-- DESCRIPTION OF THE TASK --
Every entry below should come back unchanged, except that the pictures are dropped.

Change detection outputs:
▼
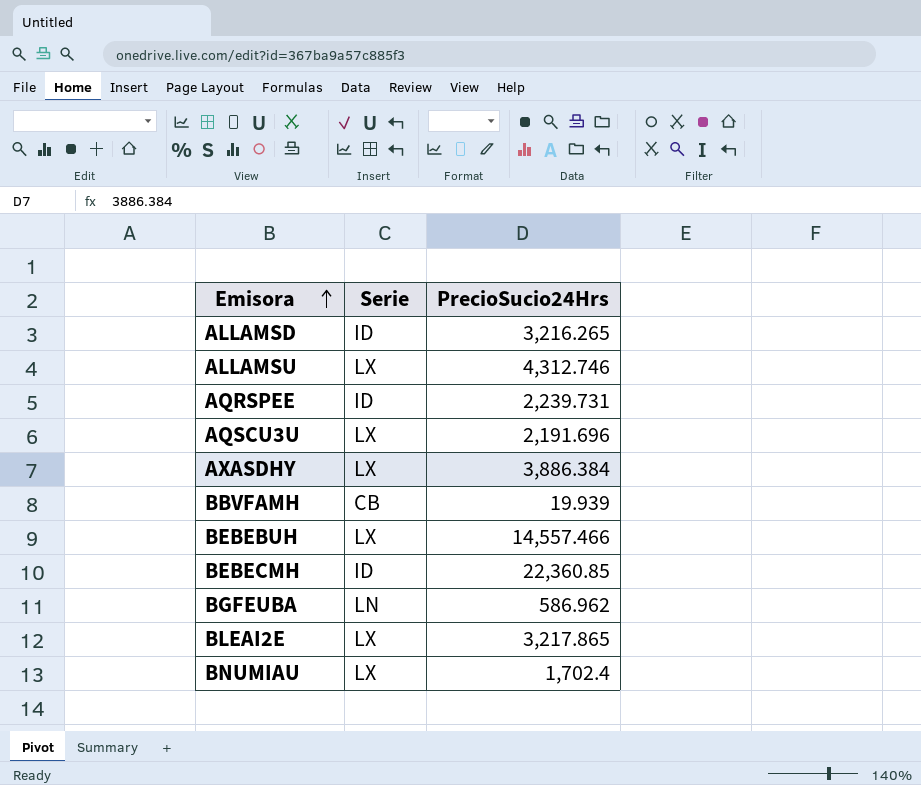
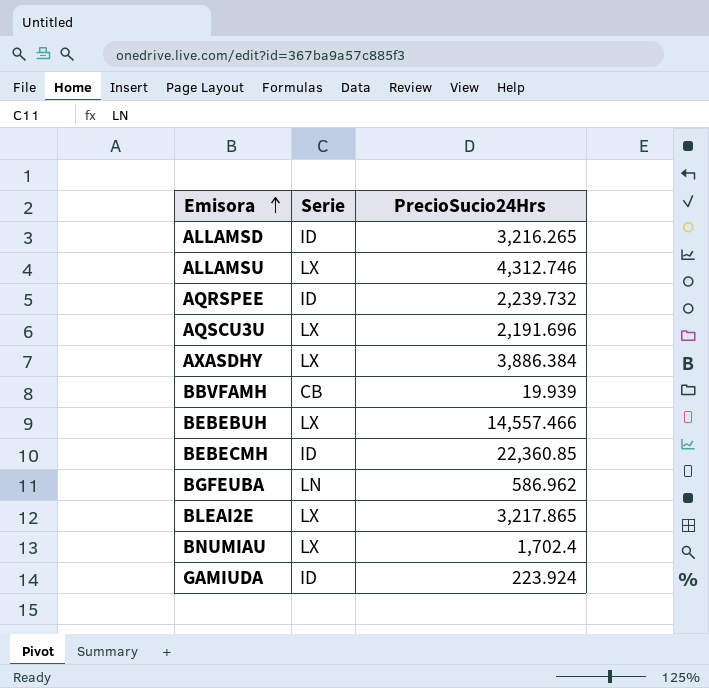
AQRSPEE | PrecioSucio24Hrs: 2,239.731 -> 2,239.732
row GAMIUDA: none -> ID | 223.924

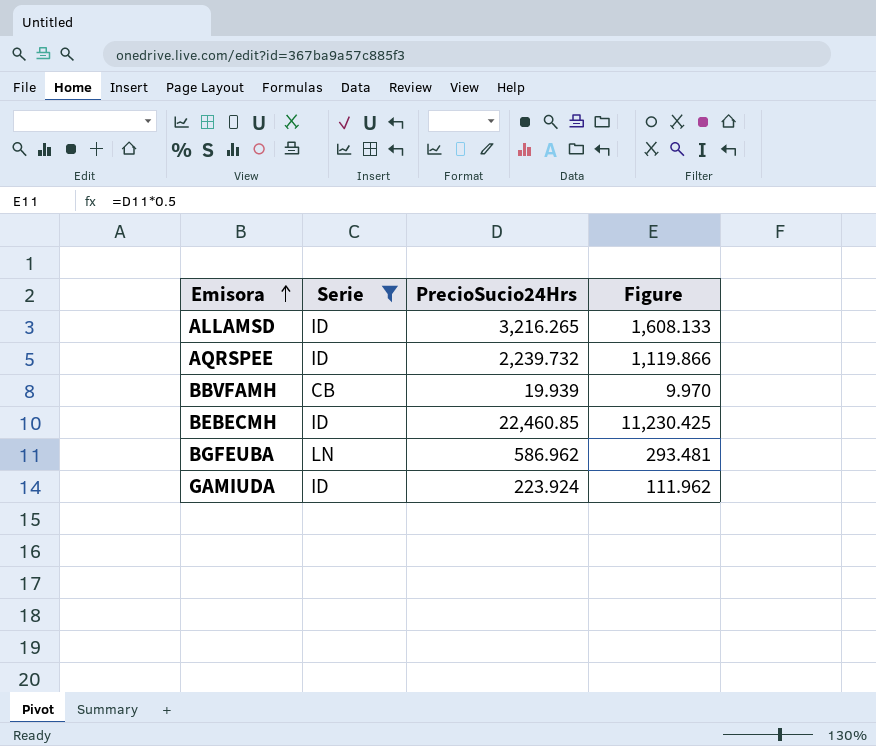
filter: none -> Serie != LX
column Figure | formula: none -> [PrecioSucio24Hrs] * 0.5
BEBECMH | PrecioSucio24Hrs: 22,360.85 -> 22,460.85

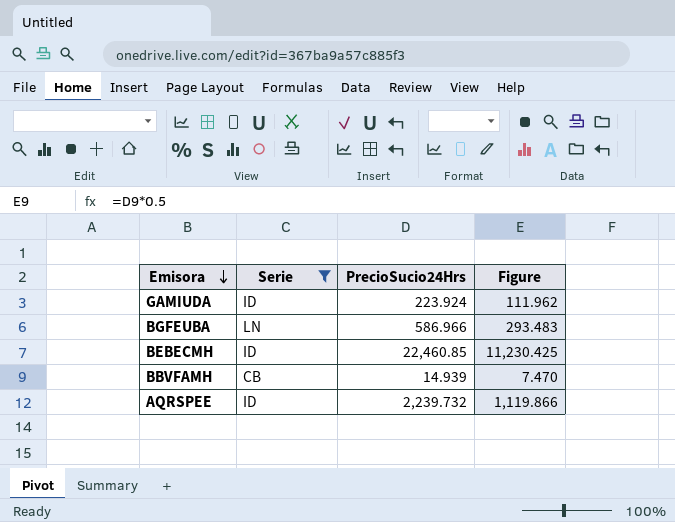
row order: Emisora ascending -> Emisora descending
row ALLAMSD: ID | 3,216.265 | 1,608.133 -> none
BGFEUBA | PrecioSucio24Hrs: 586.962 -> 586.966
BGFEUBA | Figure: 293.481 -> 293.483
BBVFAMH | PrecioSucio24Hrs: 19.939 -> 14.939
BBVFAMH | Figure: 9.970 -> 7.470

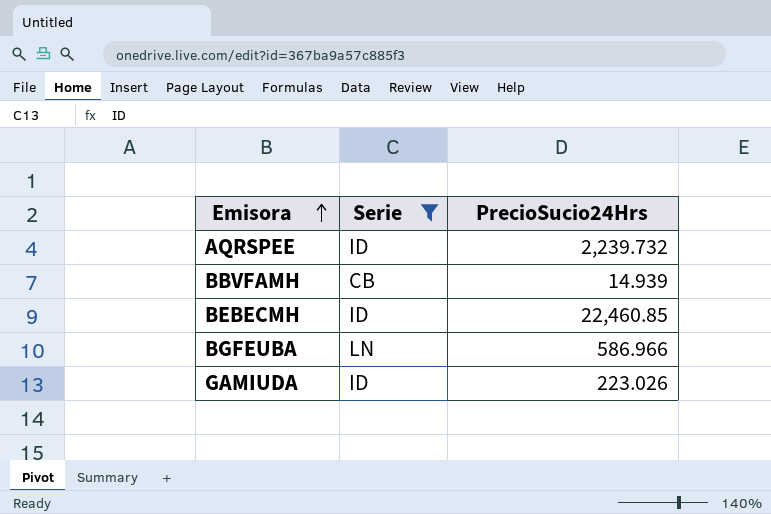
row order: Emisora descending -> Emisora ascending
column Figure | formula: [PrecioSucio24Hrs] * 0.5 -> none
GAMIUDA | PrecioSucio24Hrs: 223.924 -> 223.026

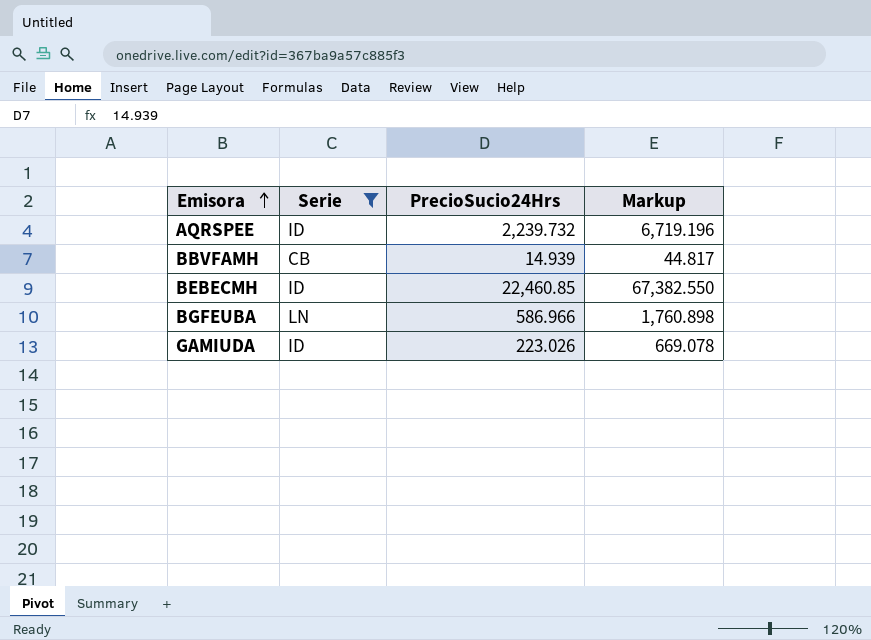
column Markup | formula: none -> [PrecioSucio24Hrs] * 3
▲
-- YOUR RESPONSE --
AQRSPEE | PrecioSucio24Hrs: 2,239.731 -> 2,239.732
row GAMIUDA: none -> ID | 223.924

filter: none -> Serie != LX
column Figure | formula: none -> [PrecioSucio24Hrs] * 0.5
BEBECMH | PrecioSucio24Hrs: 22,360.85 -> 22,460.85

row order: Emisora ascending -> Emisora descending
row ALLAMSD: ID | 3,216.265 | 1,608.133 -> none
BGFEUBA | PrecioSucio24Hrs: 586.962 -> 586.966
BGFEUBA | Figure: 293.481 -> 293.483
BBVFAMH | PrecioSucio24Hrs: 19.939 -> 14.939
BBVFAMH | Figure: 9.970 -> 7.470

row order: Emisora descending -> Emisora ascending
column Figure | formula: [PrecioSucio24Hrs] * 0.5 -> none
GAMIUDA | PrecioSucio24Hrs: 223.924 -> 223.026

column Markup | formula: none -> [PrecioSucio24Hrs] * 3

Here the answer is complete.